Segment Open

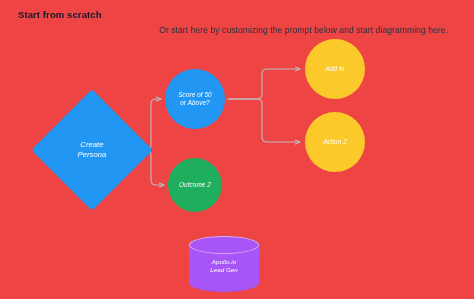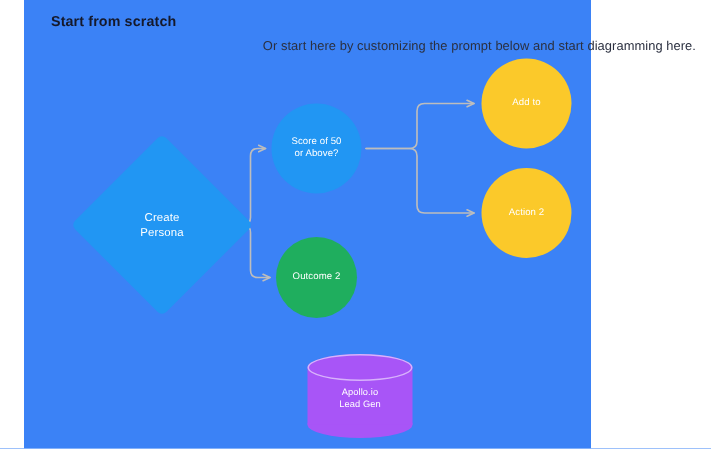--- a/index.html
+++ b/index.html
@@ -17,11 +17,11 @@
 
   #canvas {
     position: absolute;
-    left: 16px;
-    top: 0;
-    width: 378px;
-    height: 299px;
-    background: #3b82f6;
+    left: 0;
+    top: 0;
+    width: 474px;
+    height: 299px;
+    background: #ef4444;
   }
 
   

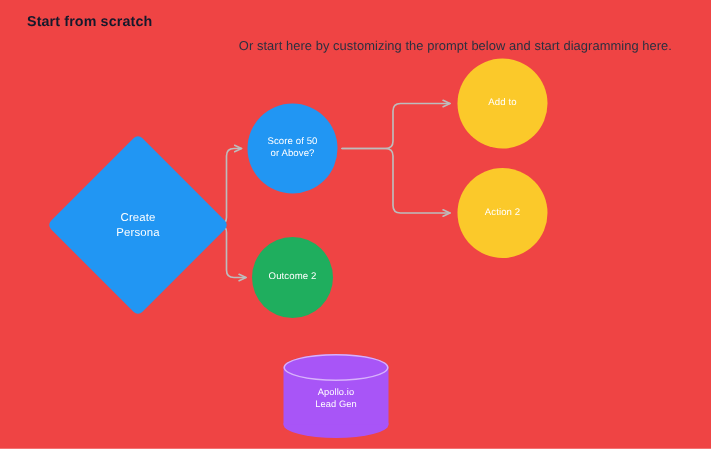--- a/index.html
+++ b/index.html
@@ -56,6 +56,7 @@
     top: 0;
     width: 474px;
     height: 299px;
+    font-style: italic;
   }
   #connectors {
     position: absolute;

Segment Closed

» **What needs to be done**
Output every line above exactly as it stands, and drop any picture.

» **Reply to the task**
--- a/index.html
+++ b/index.html
@@ -17,11 +17,11 @@
 
   #canvas {
     position: absolute;
-    left: 16px;
-    top: 0;
-    width: 378px;
-    height: 299px;
-    background: #3b82f6;
+    left: 0;
+    top: 0;
+    width: 474px;
+    height: 299px;
+    background: #ef4444;
   }
 
   

--- a/index.html
+++ b/index.html
@@ -56,6 +56,7 @@
     top: 0;
     width: 474px;
     height: 299px;
+    font-style: italic;
   }
   #connectors {
     position: absolute;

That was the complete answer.